_WHAT YOU ARE ASKED TO DO_: Leaving out all pictures, transcribe exactly the lines between the line with "docker compose logs -f tarot-bot-en" and the last line of the records below, both included.

_THE DATA_:

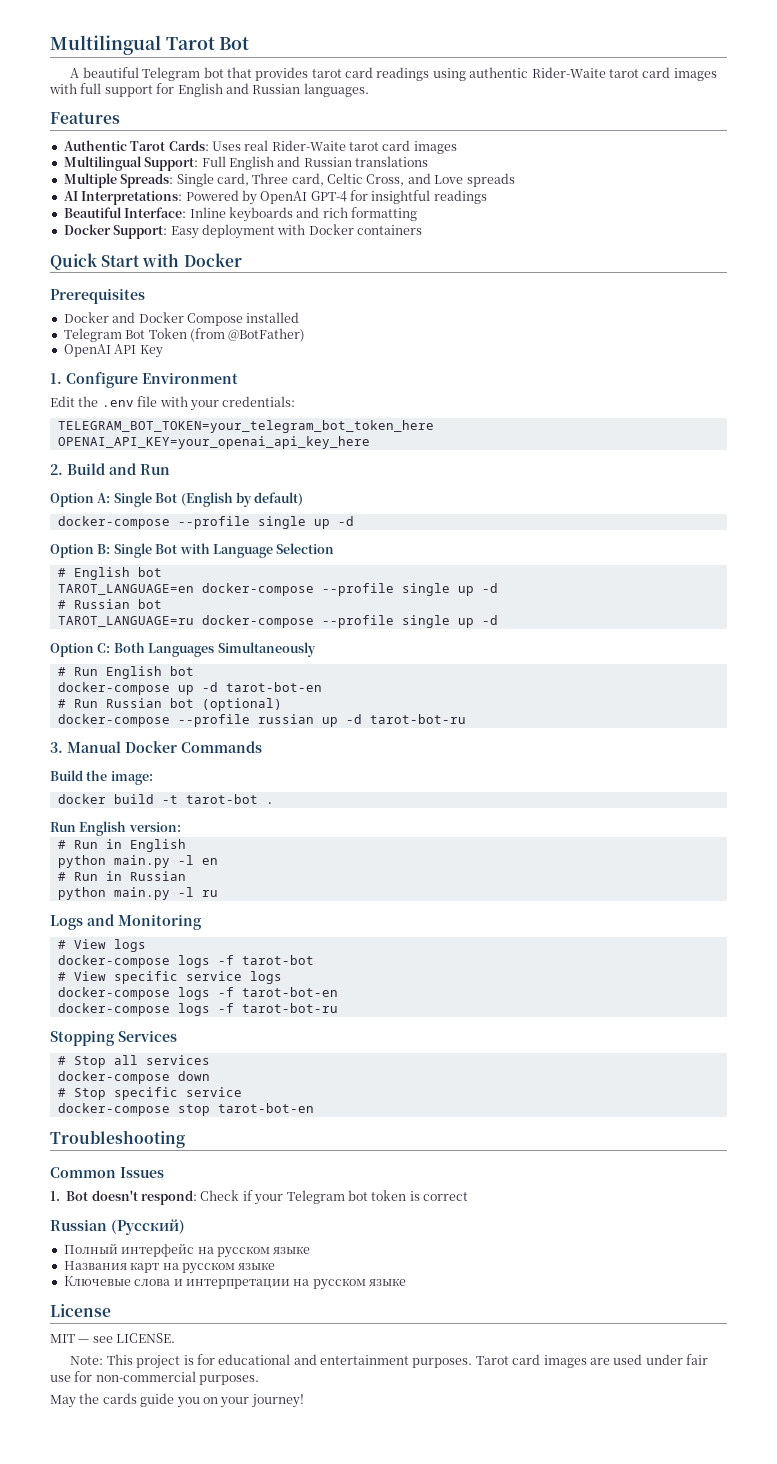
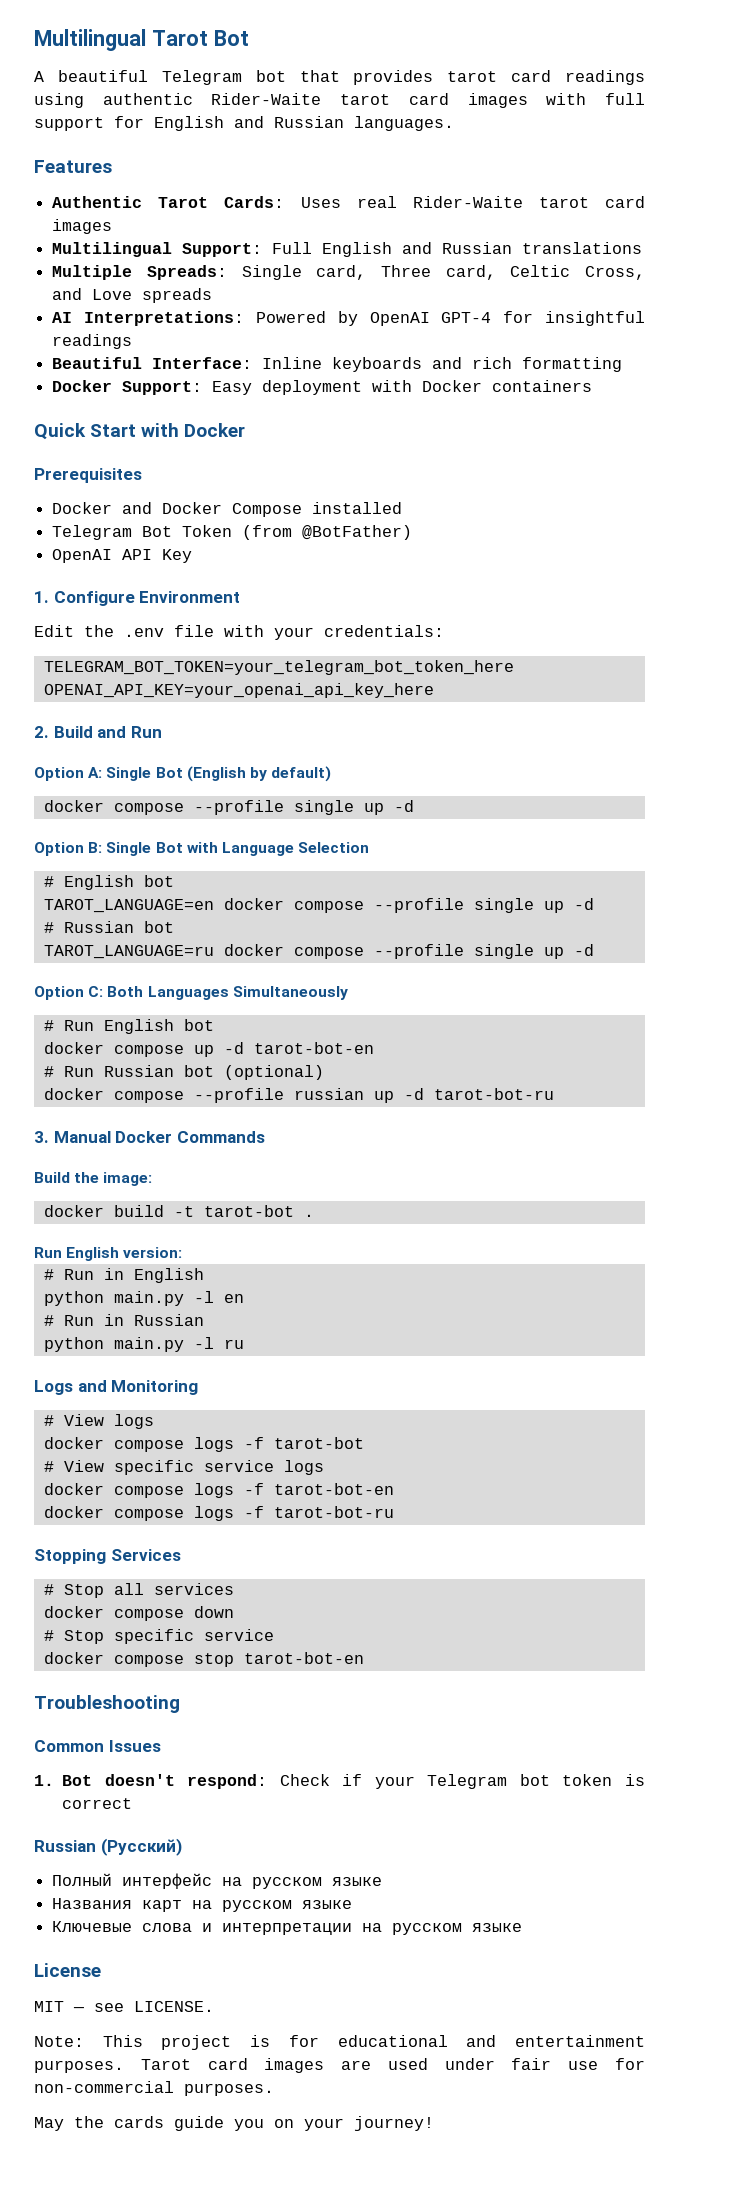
  Option A: Single Bot (English by default)
- docker-compose --profile single up -d
+ docker compose --profile single up -d
- TAROT_LANGUAGE=en docker-compose --profile single up -d
+ TAROT_LANGUAGE=en docker compose --profile single up -d
- TAROT_LANGUAGE=ru docker-compose --profile single up -d
+ TAROT_LANGUAGE=ru docker compose --profile single up -d
- docker-compose up -d tarot-bot-en
+ docker compose up -d tarot-bot-en
- docker-compose --profile russian up -d tarot-bot-ru
+ docker compose --profile russian up -d tarot-bot-ru
- docker-compose logs -f tarot-bot
+ docker compose logs -f tarot-bot
- docker-compose logs -f tarot-bot-en
+ docker compose logs -f tarot-bot-en
- docker-compose logs -f tarot-bot-ru
+ docker compose logs -f tarot-bot-ru
- docker-compose down
+ docker compose down
- docker-compose stop tarot-bot-en
+ docker compose stop tarot-bot-en

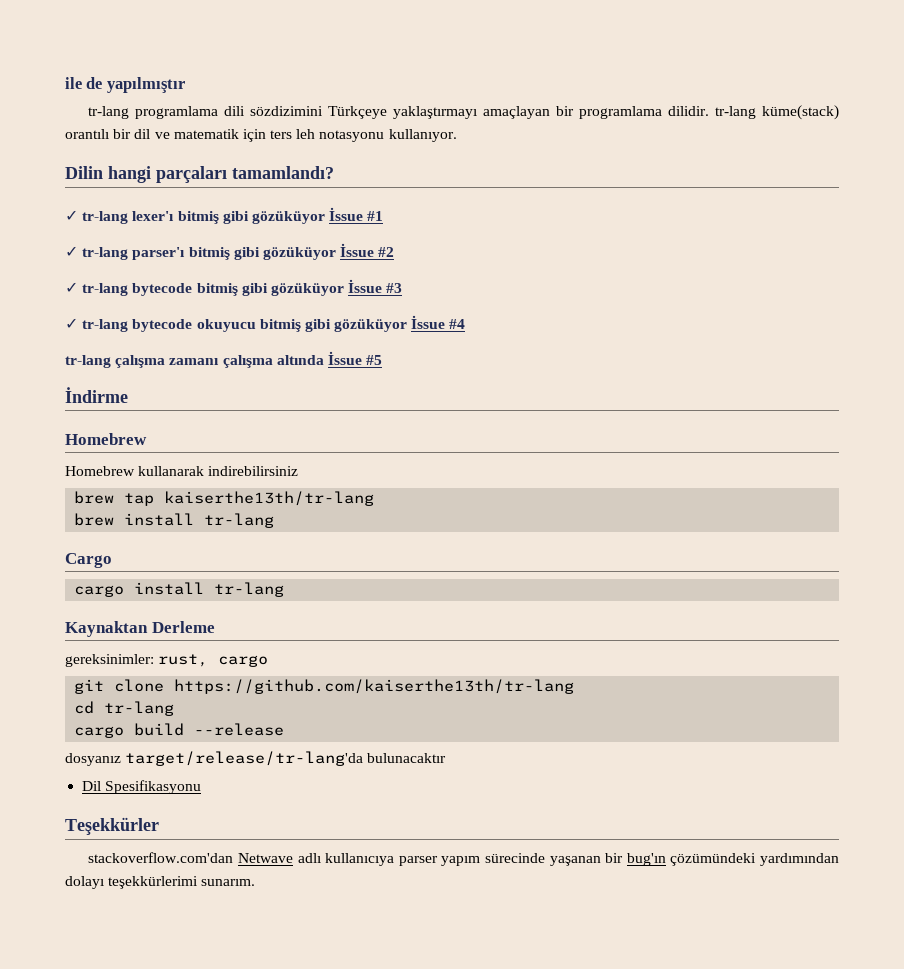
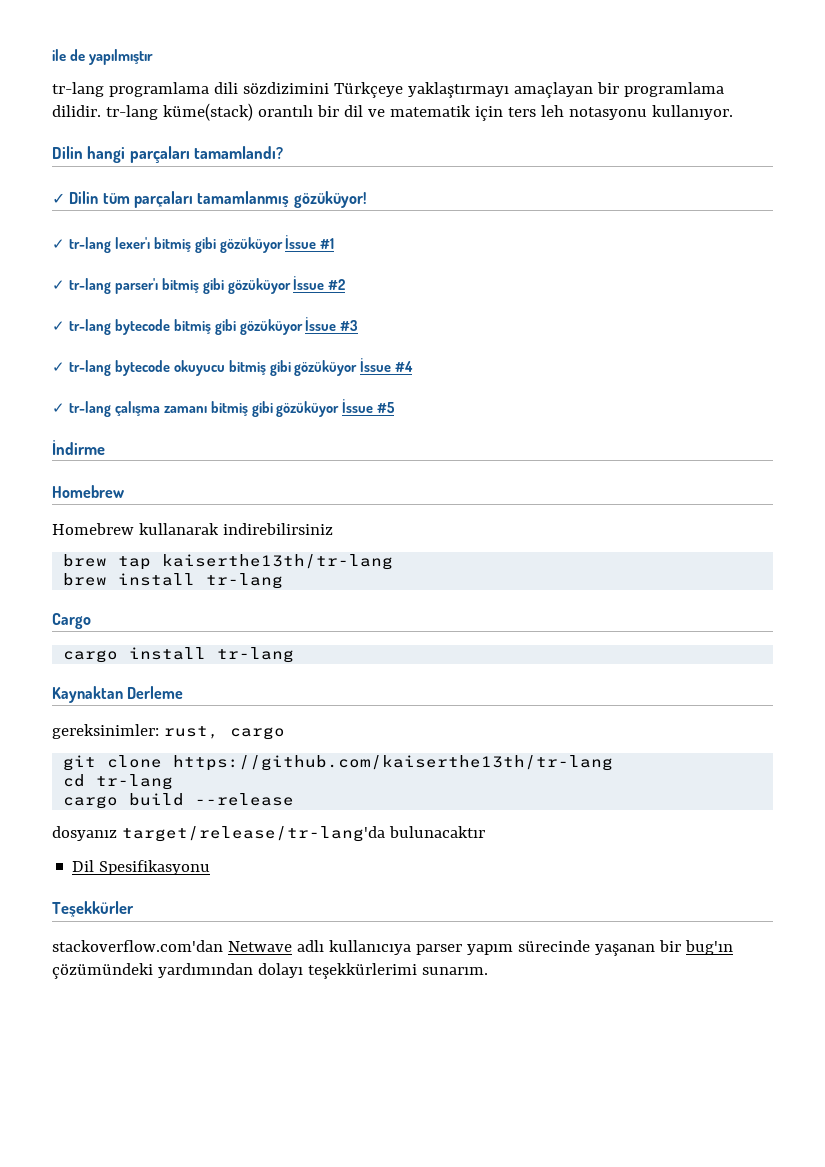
+ ✓ Dilin tüm parçaları tamamlanmış gözüküyor!
- tr-lang çalışma zamanı çalışma altında İssue #5
+ ✓ tr-lang çalışma zamanı bitmiş gibi gözüküyor İssue #5

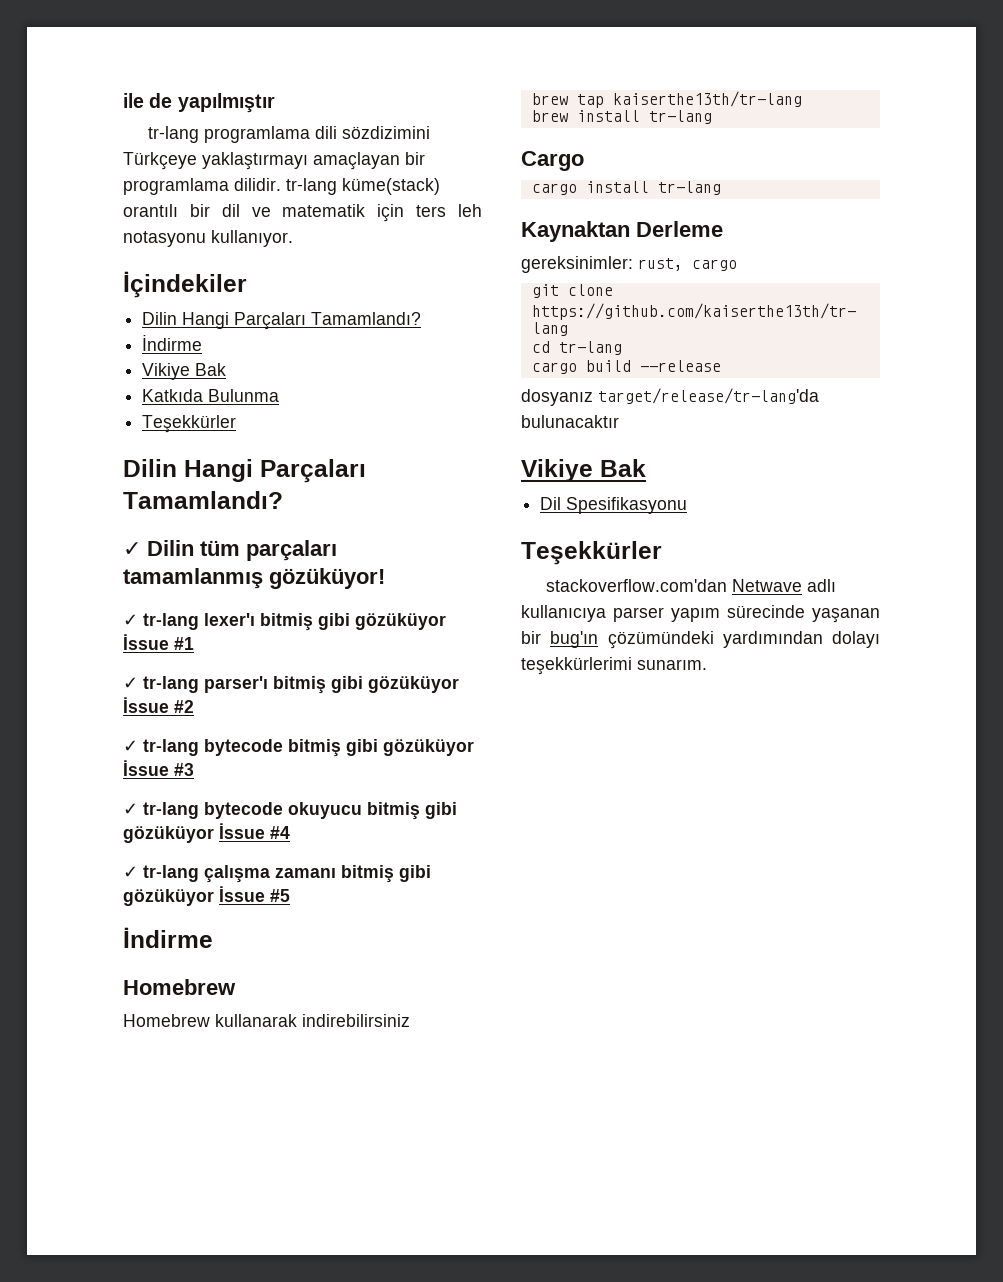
- Dilin hangi parçaları tamamlandı?
+ İçindekiler
+ Dilin Hangi Parçaları Tamamlandı?
+ İndirme
+ Vikiye Bak
+ Katkıda Bulunma
+ Teşekkürler
+ Dilin Hangi Parçaları Tamamlandı?
  dosyanız target/release/tr-lang'da bulunacaktır
+ Vikiye Bak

_TASK ANSWER_:
+ docker compose logs -f tarot-bot-en
- docker-compose logs -f tarot-bot-ru
+ docker compose logs -f tarot-bot-ru
- docker-compose down
+ docker compose down
- docker-compose stop tarot-bot-en
+ docker compose stop tarot-bot-en

+ ✓ Dilin tüm parçaları tamamlanmış gözüküyor!
- tr-lang çalışma zamanı çalışma altında İssue #5
+ ✓ tr-lang çalışma zamanı bitmiş gibi gözüküyor İssue #5

- Dilin hangi parçaları tamamlandı?
+ İçindekiler
+ Dilin Hangi Parçaları Tamamlandı?
+ İndirme
+ Vikiye Bak
+ Katkıda Bulunma
+ Teşekkürler
+ Dilin Hangi Parçaları Tamamlandı?
  dosyanız target/release/tr-lang'da bulunacaktır
+ Vikiye Bak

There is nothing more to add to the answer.